BEGIN RECORDS FOR THE EXERCISE
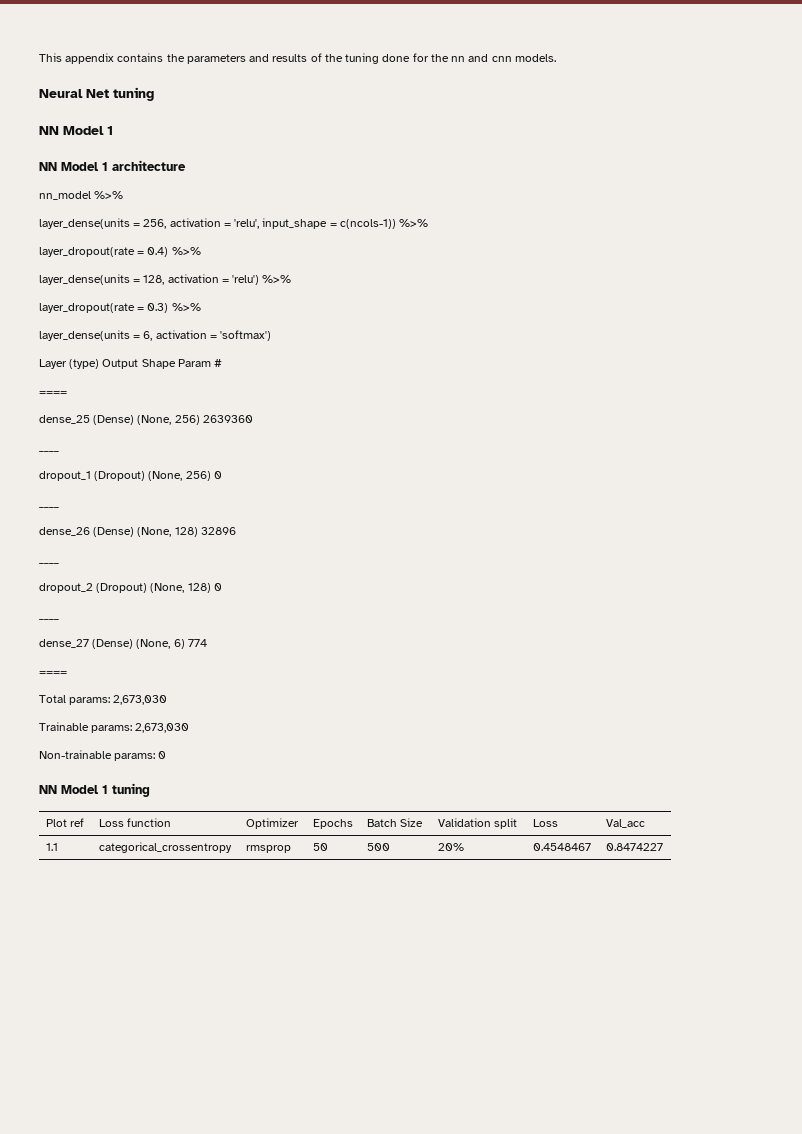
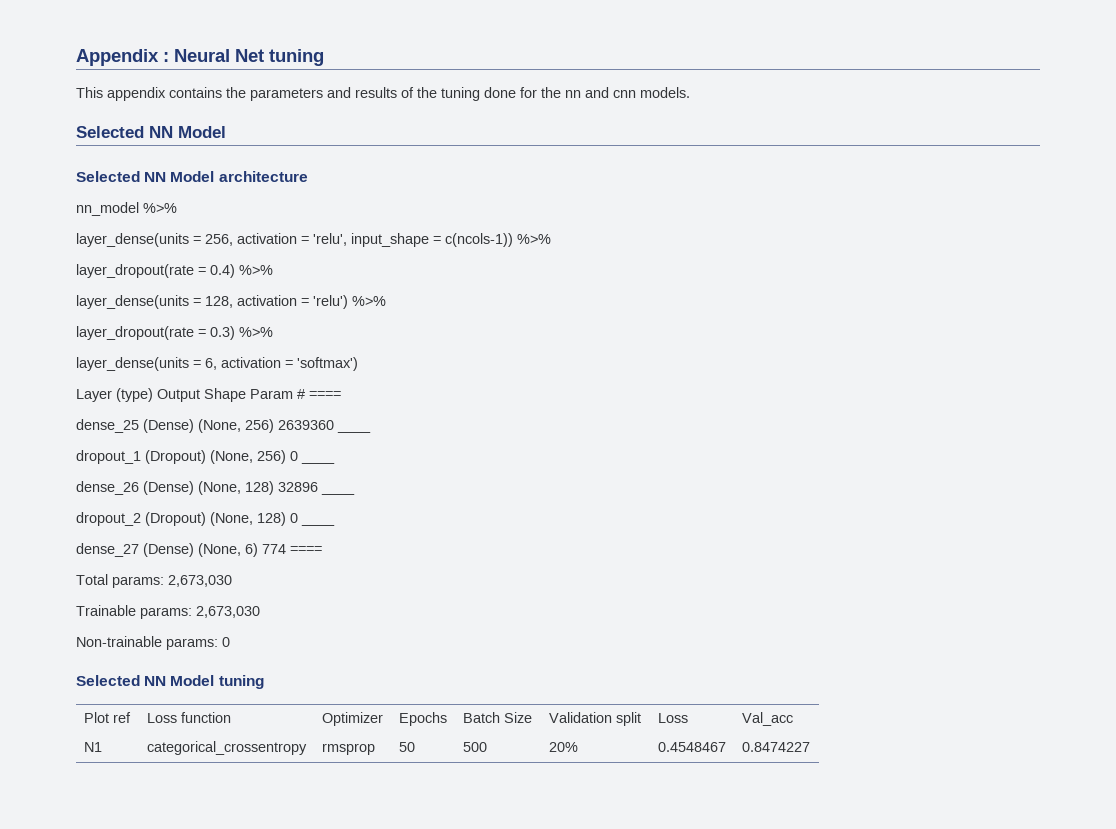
+ Appendix : Neural Net tuning
  This appendix contains the parameters and results of the tuning done for the nn and cnn models.
- Neural Net tuning
- NN Model 1
- NN Model 1 architecture
+ Selected NN Model
+ Selected NN Model architecture
- Layer (type) Output Shape Param #
- ====
+ Layer (type) Output Shape Param # ====
- dense_25 (Dense) (None, 256) 2639360
- ____
+ dense_25 (Dense) (None, 256) 2639360 ____
- dropout_1 (Dropout) (None, 256) 0
- ____
+ dropout_1 (Dropout) (None, 256) 0 ____
- dense_26 (Dense) (None, 128) 32896
- ____
+ dense_26 (Dense) (None, 128) 32896 ____
- dropout_2 (Dropout) (None, 128) 0
- ____
+ dropout_2 (Dropout) (None, 128) 0 ____
- dense_27 (Dense) (None, 6) 774
- ====
+ dense_27 (Dense) (None, 6) 774 ====
- NN Model 1 tuning
+ Selected NN Model tuning
- 1.1 | categorical_crossentropy | rmsprop | 50 | 500 | 20% | 0.4548467 | 0.8474227
+ N1 | categorical_crossentropy | rmsprop | 50 | 500 | 20% | 0.4548467 | 0.8474227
END RECORDS FOR THE EXERCISE
• [WORK INSTRUCTIONS] Looking at the data above, write out exactly the lines that start at the one containing "- Layer (type) Output Shape Param #" and end at the one containing "- 1.1 | categorical_crossentropy"; include both and nothing beyond.

• [OUTPUT OF THE EXERCISE]
- Layer (type) Output Shape Param #
- ====
+ Layer (type) Output Shape Param # ====
- dense_25 (Dense) (None, 256) 2639360
- ____
+ dense_25 (Dense) (None, 256) 2639360 ____
- dropout_1 (Dropout) (None, 256) 0
- ____
+ dropout_1 (Dropout) (None, 256) 0 ____
- dense_26 (Dense) (None, 128) 32896
- ____
+ dense_26 (Dense) (None, 128) 32896 ____
- dropout_2 (Dropout) (None, 128) 0
- ____
+ dropout_2 (Dropout) (None, 128) 0 ____
- dense_27 (Dense) (None, 6) 774
- ====
+ dense_27 (Dense) (None, 6) 774 ====
- NN Model 1 tuning
+ Selected NN Model tuning
- 1.1 | categorical_crossentropy | rmsprop | 50 | 500 | 20% | 0.4548467 | 0.8474227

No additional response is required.